>>>>

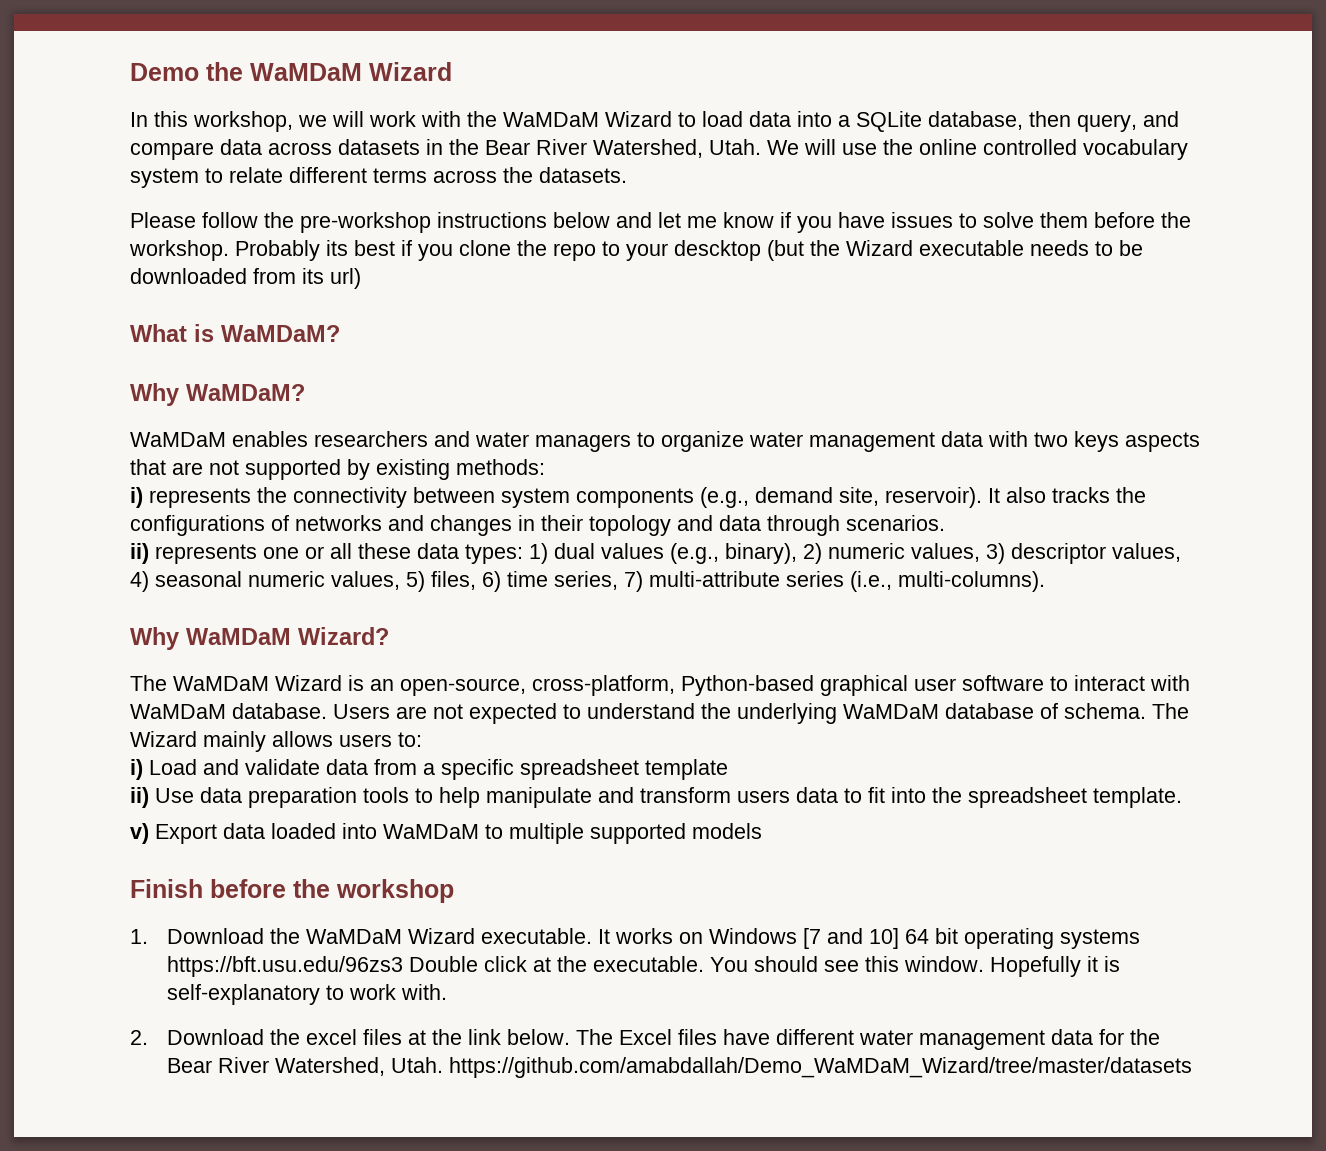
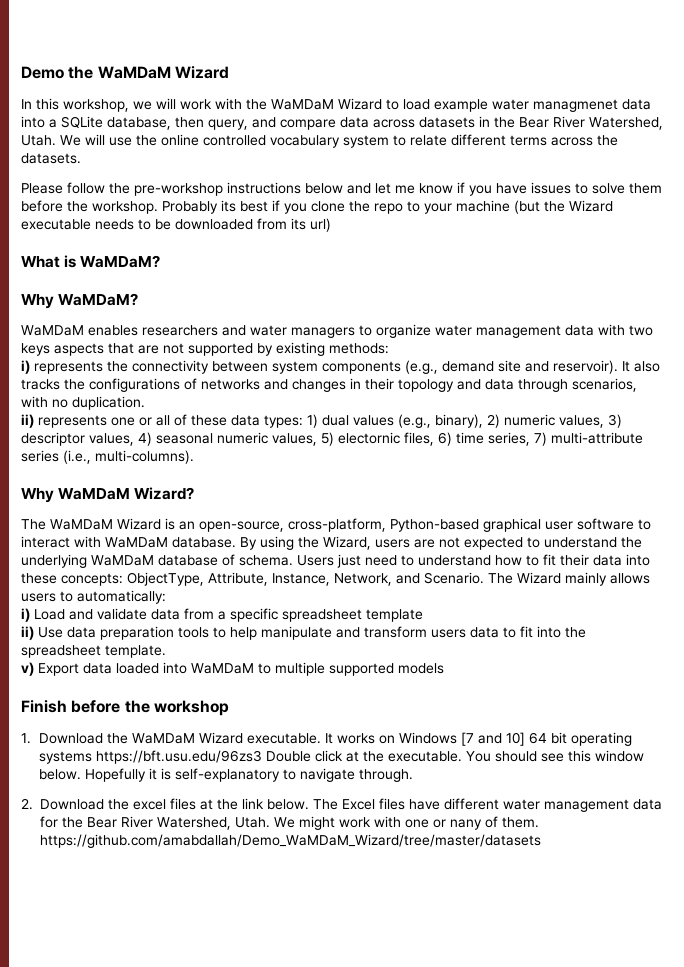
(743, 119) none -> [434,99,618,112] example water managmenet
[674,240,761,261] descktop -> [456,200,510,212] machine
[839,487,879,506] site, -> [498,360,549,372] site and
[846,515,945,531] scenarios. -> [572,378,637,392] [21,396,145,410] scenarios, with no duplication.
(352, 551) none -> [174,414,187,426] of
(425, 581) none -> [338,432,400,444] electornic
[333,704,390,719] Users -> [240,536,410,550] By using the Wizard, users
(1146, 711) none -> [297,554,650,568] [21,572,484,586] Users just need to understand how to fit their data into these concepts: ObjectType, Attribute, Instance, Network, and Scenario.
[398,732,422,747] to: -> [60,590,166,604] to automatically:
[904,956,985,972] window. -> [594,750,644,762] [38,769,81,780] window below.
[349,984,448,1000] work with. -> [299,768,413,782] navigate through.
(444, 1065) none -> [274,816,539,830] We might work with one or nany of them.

<<<<

▸ Assignment:
The expected answer is each line of the records above that includes the string "none".

▸ Solution to this exercise:
(743, 119) none -> [434,99,618,112] example water managmenet
(352, 551) none -> [174,414,187,426] of
(425, 581) none -> [338,432,400,444] electornic
(1146, 711) none -> [297,554,650,568] [21,572,484,586] Users just need to understand how to fit their data into these concepts: ObjectType, Attribute, Instance, Network, and Scenario.
(444, 1065) none -> [274,816,539,830] We might work with one or nany of them.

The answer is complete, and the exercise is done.